When the Scout Report covered in February 2002, this amazing virtual frog dissection was available for free. Unfortunately, that's no longer the case. However, has added more of these extraordinary simulations, and free demos are available the frog, squid, and owl pellet. The squid demo covers external structures only, and follows a self-quizzing format. The frog dissection demo goes a bit further, but the owl pellet demo is little more than a puzzle game (although the reconstructed mouse does do a freakish, vibrating dance at the end). Demos are in development for the remaining dissections: fetal pig, rat, cow eye, starfish, earthworm, perch, and crayfish. [RS]

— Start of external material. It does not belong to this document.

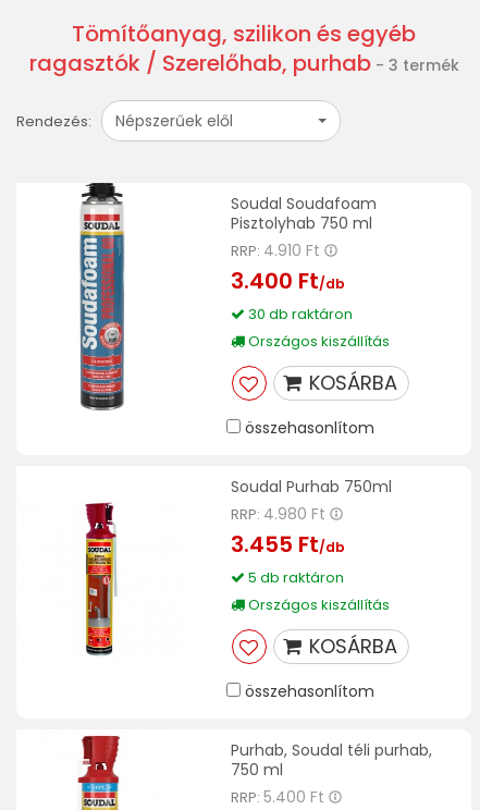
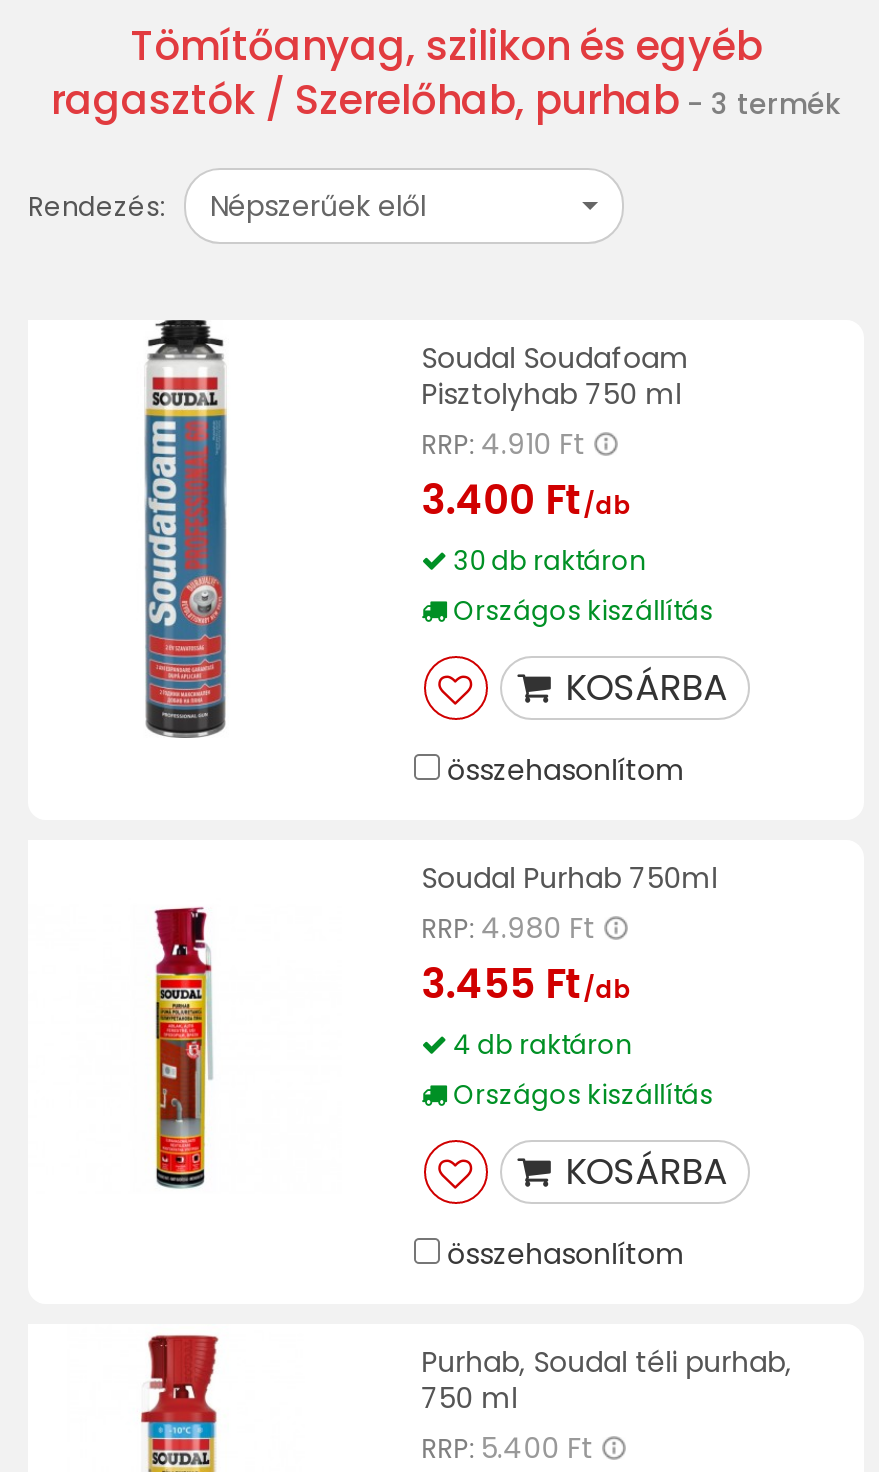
[245,567,344,588] 5 db raktáron -> [447,1026,631,1064] 4 db raktáron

Atlas of Plant Anatomy [jpeg]

The Atlas of Plant Anatomy comes courtesy of Paul J. Schulte, plant physiologist at the University of Nevada, who created the Web site for his plant anatomy course. The Atlas contains microscope photos of different plant structures in cross section, including cell tissues, reproductive structures, roots, stems, apical meristems, and leaves. Each image comes with an informative description, and smaller structures are helpfully labeled. Some of the photos -- like the one of a pine bud in longitudinal section -- are quite eye-catching. [RS]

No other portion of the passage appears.